With pictures omitted, copy exactly the lines from the one containing "text-align: center ->" through the end of the records below.

** Opening Provided data block **

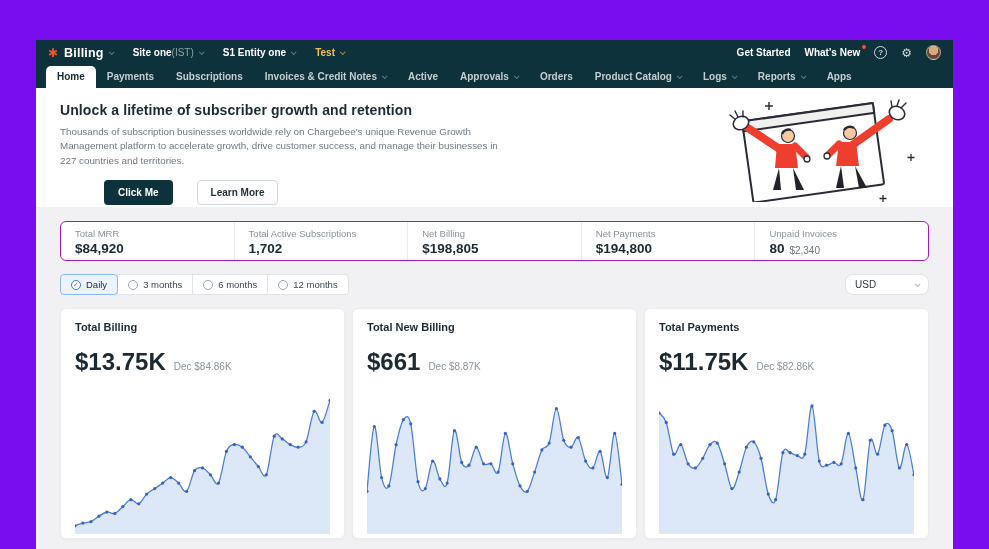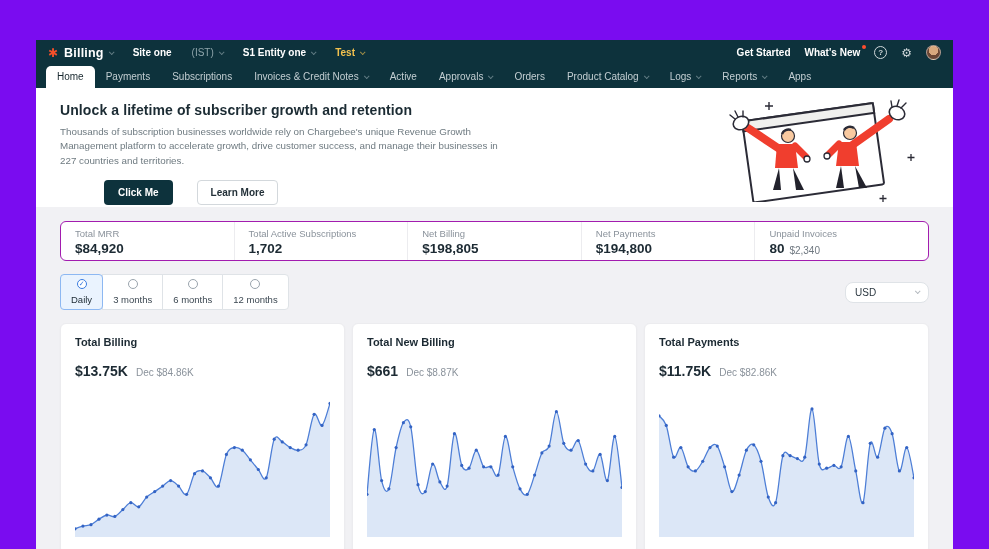"(IST)" .tb-item .muted { margin-left: 20px -> 0 }
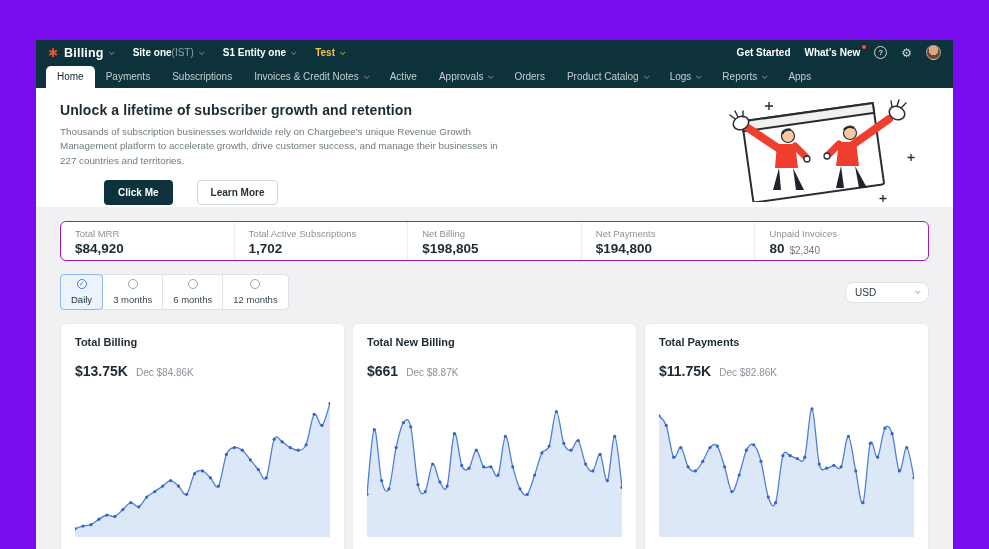"Home" .tabbar { font-weight: none -> bold }
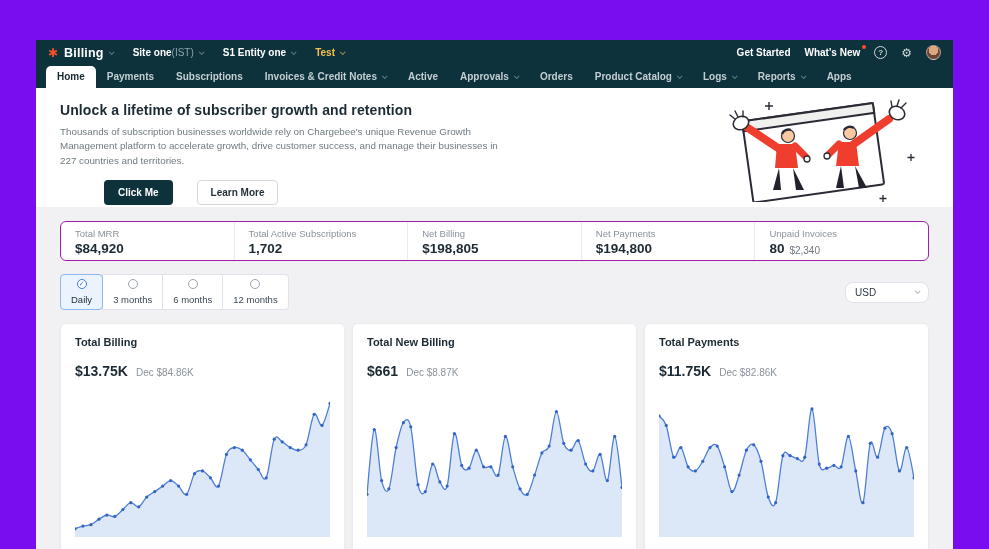"Daily" .seg { flex-direction: column -> none }
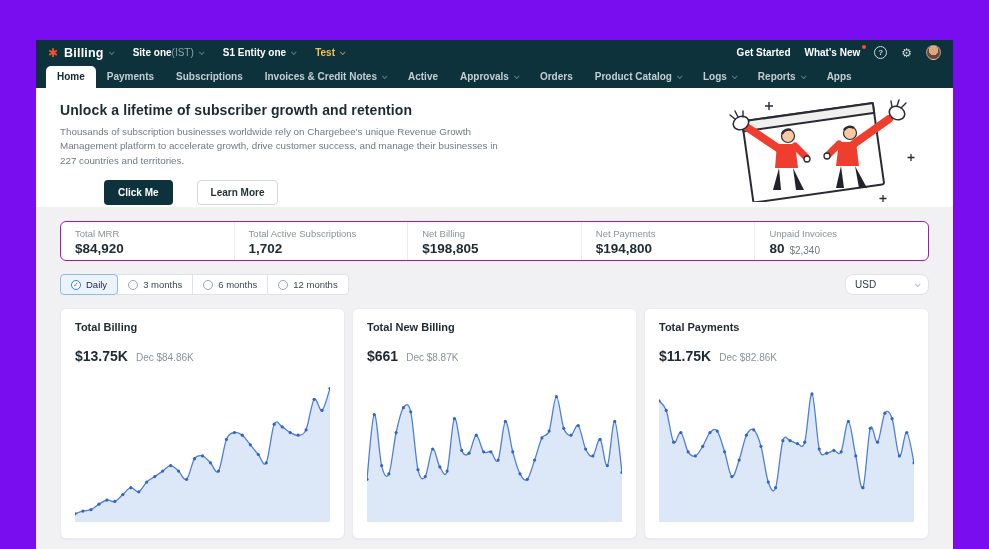"$13.75K" .card-value { font-size: 14px -> 24px }
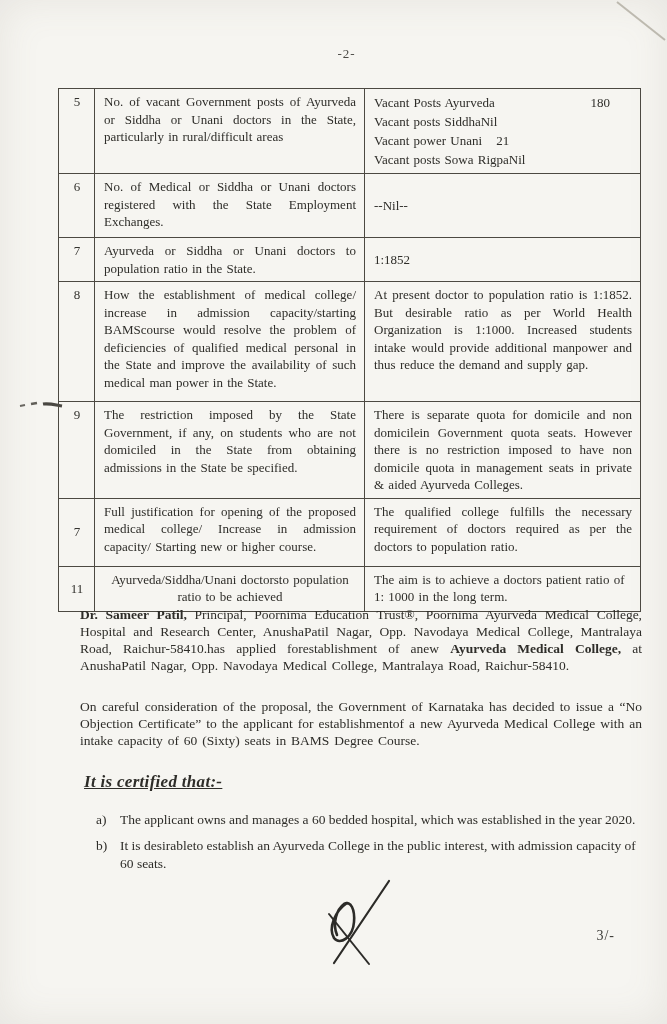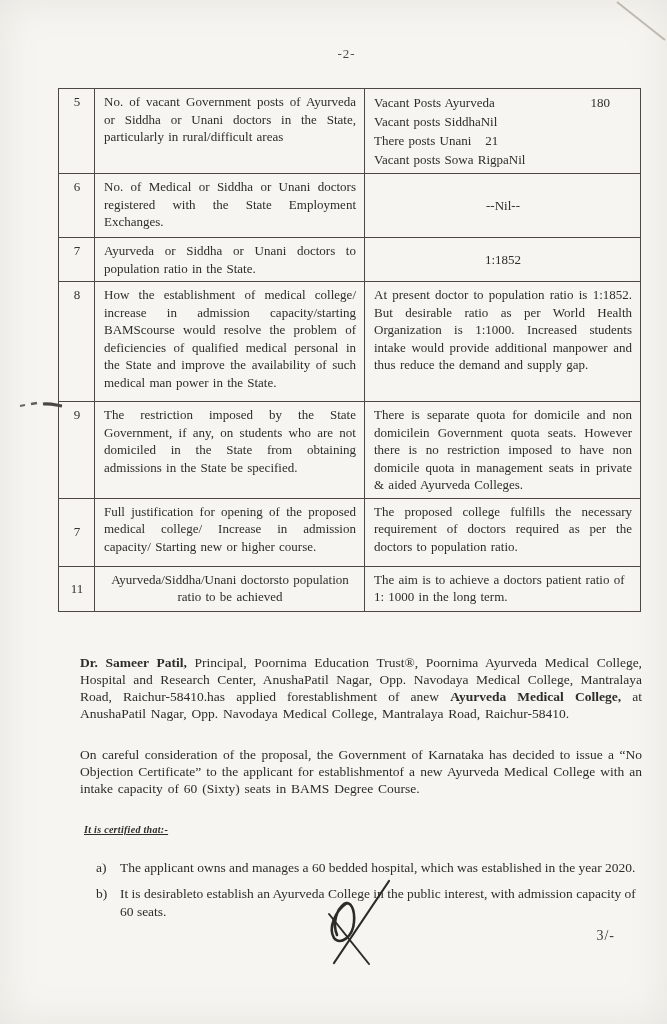"There posts Unani" span { text: There posts -> Vacant power }
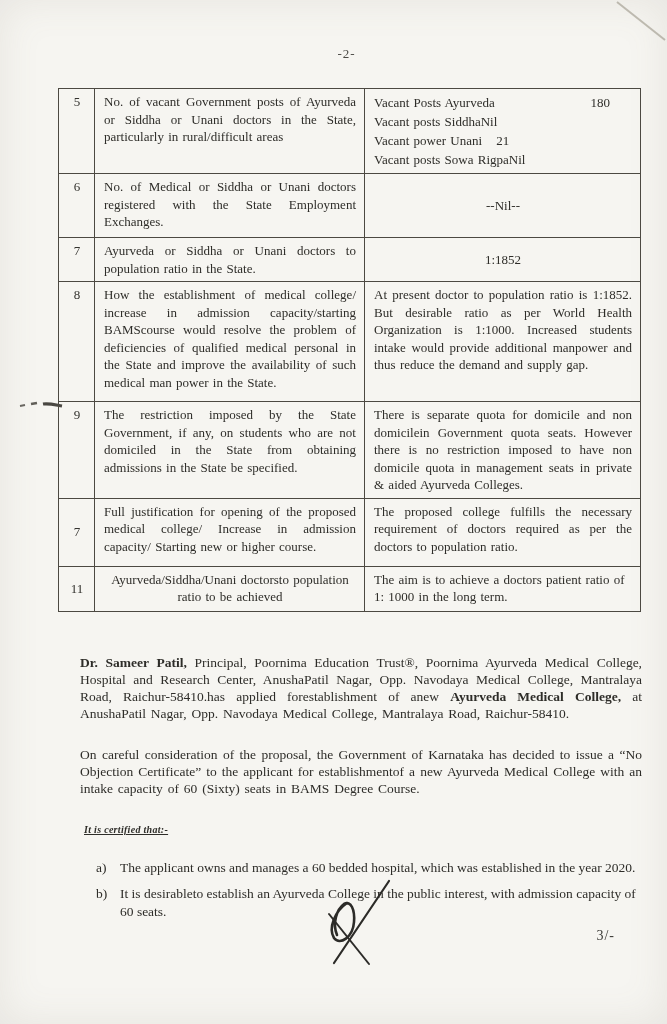"--Nil--" td.a.center { text-align: center -> left }
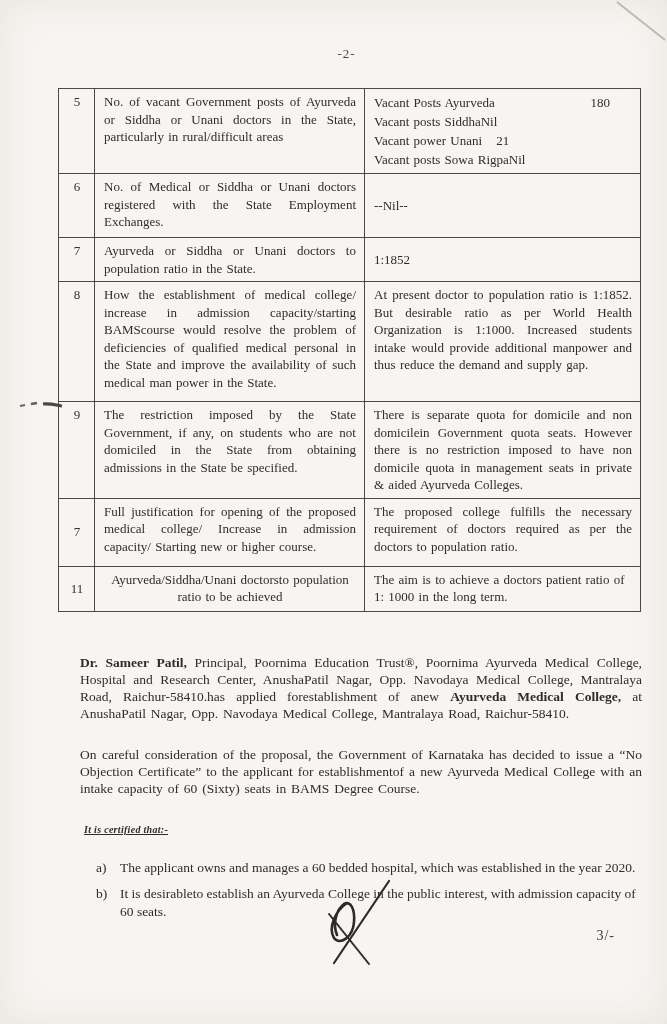"The proposed college fulfills the" td.a { text: proposed -> qualified }
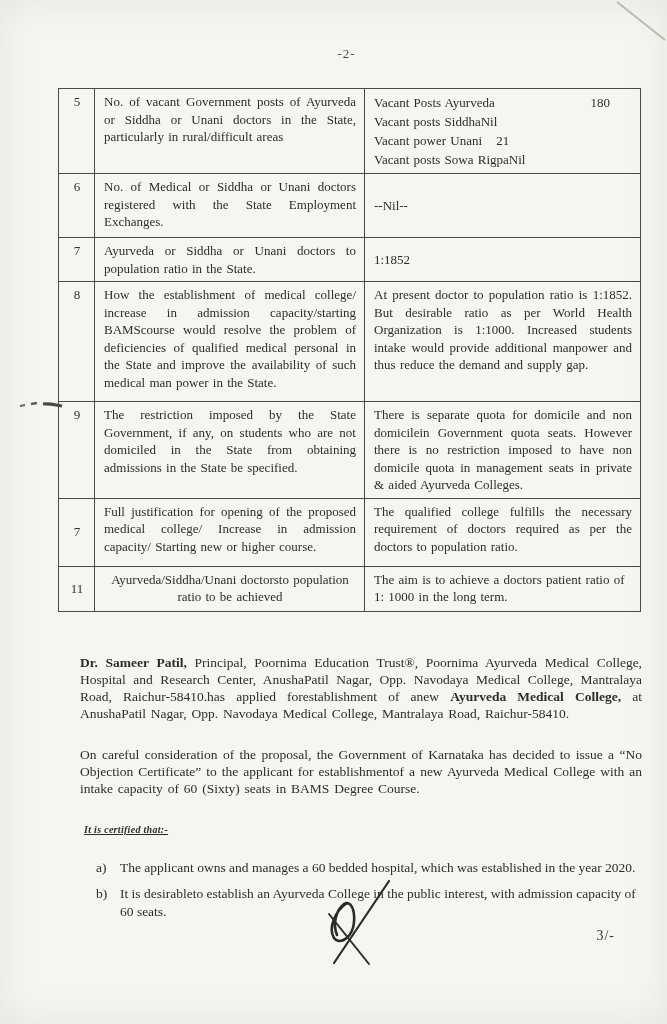"Dr. Sameer Patil, Principal, Poornima" .body-text { margin-top: 48px -> none }
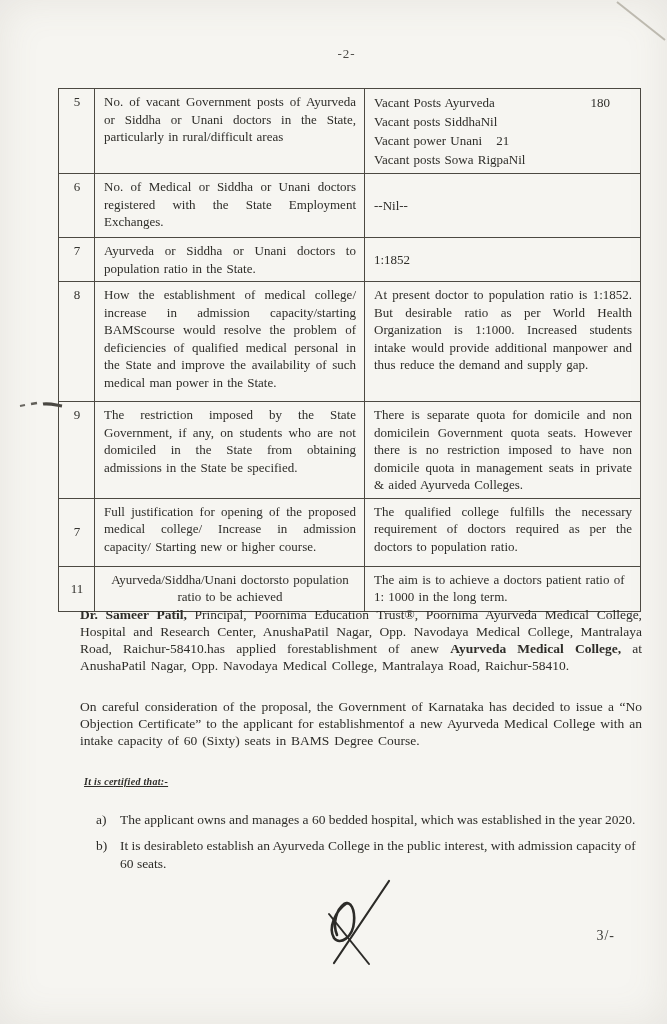"It is certified that:-" .cert-heading { font-size: 10px -> 17px }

** Closing Provided data block **

◆ **Answer box**:
"--Nil--" td.a.center { text-align: center -> left }
"The proposed college fulfills the" td.a { text: proposed -> qualified }
"Dr. Sameer Patil, Principal, Poornima" .body-text { margin-top: 48px -> none }
"It is certified that:-" .cert-heading { font-size: 10px -> 17px }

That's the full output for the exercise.